Just as her fingers closed over the glittering object, the trap door closed with an angry, thunderous sound and she was cast in darkness.
“Jason!” she screamed at the top of her lungs. With the cloth in her hand, she felt her way to the ladder. “Jason, I’m down here. Open the door!”
She heard stealthy footsteps overhead and listened in terror as they moved farther and farther away.
“Jason! Help me! Why are you doing this?” She tried to calm herself as she carefully climbed upward. This was no time to panic. Surely he had not meant to harm her.
She nearly fell off the ladder when the toe of her boot caught in the hem of her skirt. Her heart was tripping doubly fast now, her breath coming in quick gasps. Shoving the strip of fabric in her waistband, Jade continued climbing. She reached the top of the ladder and pushed up on the door. When she got ahold of Jason Harrington, she would box his ears.
She shoved at the thick planks, but the door did not budge: It was heavy, but
not so heavy that she could not open it. Not unless the latch had clicked shut.
Jade beat on the underside of the door and shouted again. Damn him! If this was Jason’s idea of a joke, she could not see the humor in it. She tried screaming his name again, and then stopped. He would open the door when he was good and ready and not before.

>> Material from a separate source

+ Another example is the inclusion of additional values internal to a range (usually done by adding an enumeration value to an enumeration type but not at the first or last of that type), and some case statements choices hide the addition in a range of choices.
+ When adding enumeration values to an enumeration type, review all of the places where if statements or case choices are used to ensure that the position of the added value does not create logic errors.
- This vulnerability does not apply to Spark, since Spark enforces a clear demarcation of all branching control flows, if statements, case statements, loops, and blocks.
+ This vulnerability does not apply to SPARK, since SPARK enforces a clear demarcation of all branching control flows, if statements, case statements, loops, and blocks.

Two could play at this game, she thought, trying to keep her mind off the scampering sounds below her. She thumped the underside of the door with her fist one last time and then hugged the ladder rails and waited for Jason to open the door. It wouldn’t do to exhaust herself.

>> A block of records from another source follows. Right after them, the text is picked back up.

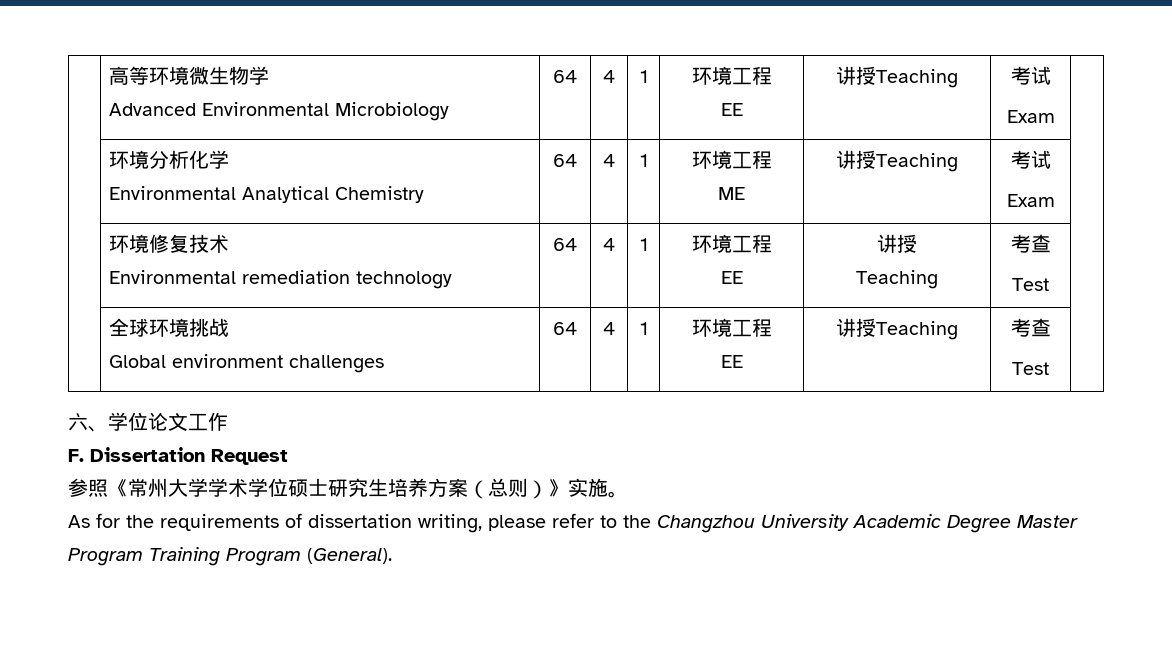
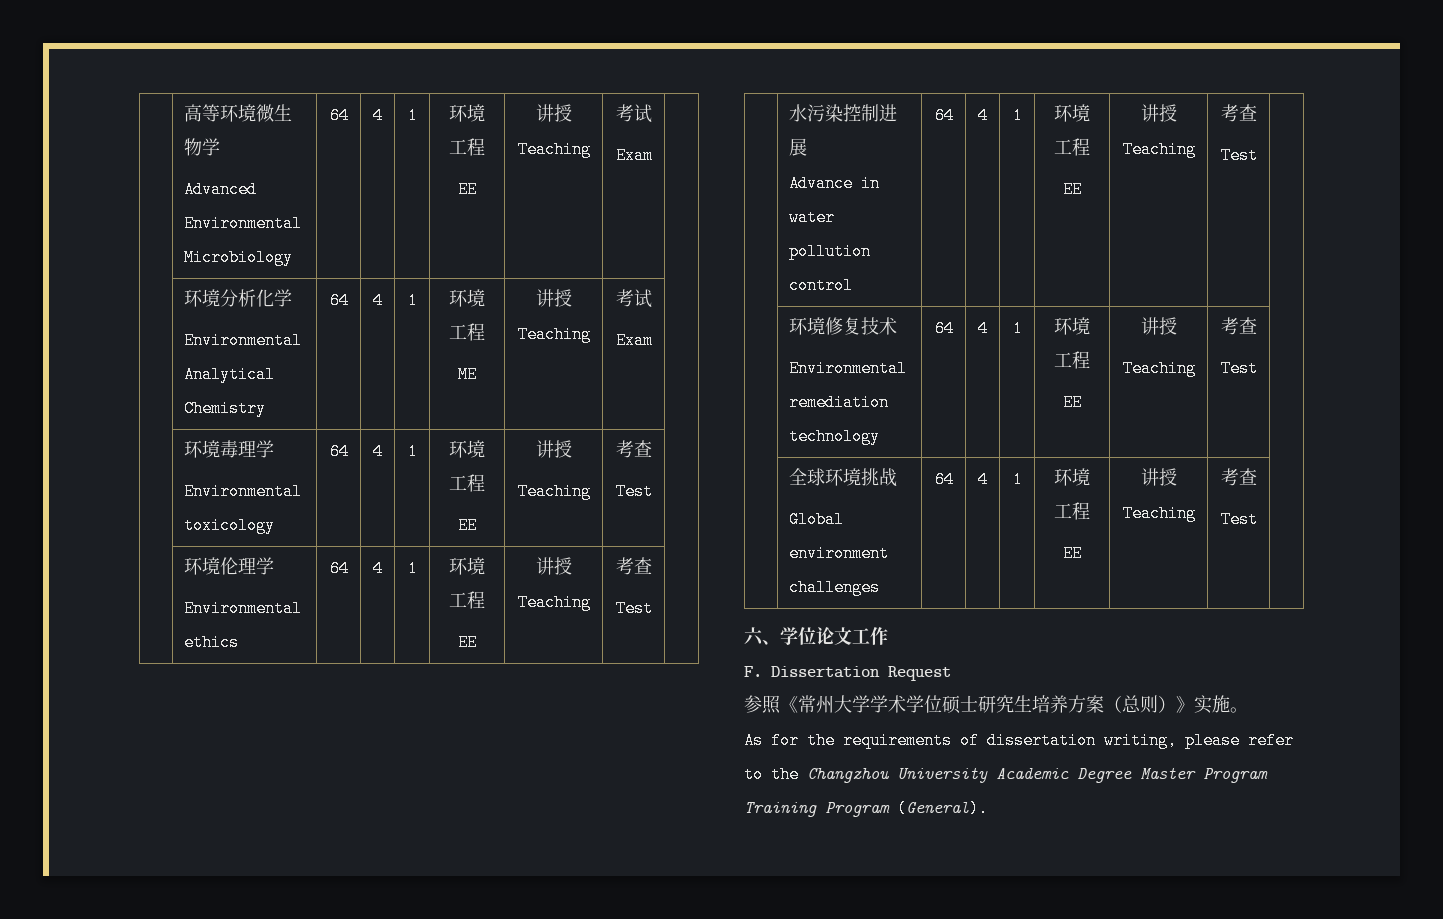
+ | 环境毒理学
+ Environmental toxicology | 64 | 4 | 1 | 环境工程
+ EE | 讲授
+ Teaching | 考查
+ Test |
+ | 环境伦理学
+ Environmental ethics | 64 | 4 | 1 | 环境工程
+ EE | 讲授Teaching | 考查
+ Test |
+ | 水污染控制进展
+ Advance in water pollution control | 64 | 4 | 1 | 环境工程
+ EE | 讲授Teaching | 考查
+ Test |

She closed her eyes to shut out the darkness that surrounded her, and tried not to compare the smell of the place to that of the inside of a grave.
AT ONE TIME, THE garden around the adobe had been lovely. Jason could appreciate it even now that it was overgrown. The huge oak in the center of the garden shaded most of it from the late morning sun. The wild tangle of vines and bushes had not yet obliterated all of the winding paths.
He tried to find a clearing where they could spread out the picnic Jade had made, and then decided on a spot near the old tree. It was on the sunny side where the deep covering of leaves were no longer moist from the fog. When he spied a particularly striking oak leaf, one that was dappled with color, he bent to pick it up for Jade.
Afraid to lay out the food and leave it while he went back to find her, J.T. carried it back with him. He thought she was coming right out, but she had not followed him. She must have needed more time alone. He could sense that as he roamed through the old place with her and watched her eyes brim with unshed tears, but now his stomach was rumbling and she had been alone inside for nearly half an hour.
He paused outside on the veranda, listening for the sound of her footsteps, thinking she might still be upstairs. But the place was quiet. There was no sound of her walking overhead, so he went toward the back of the lower story and walked into the kitchen.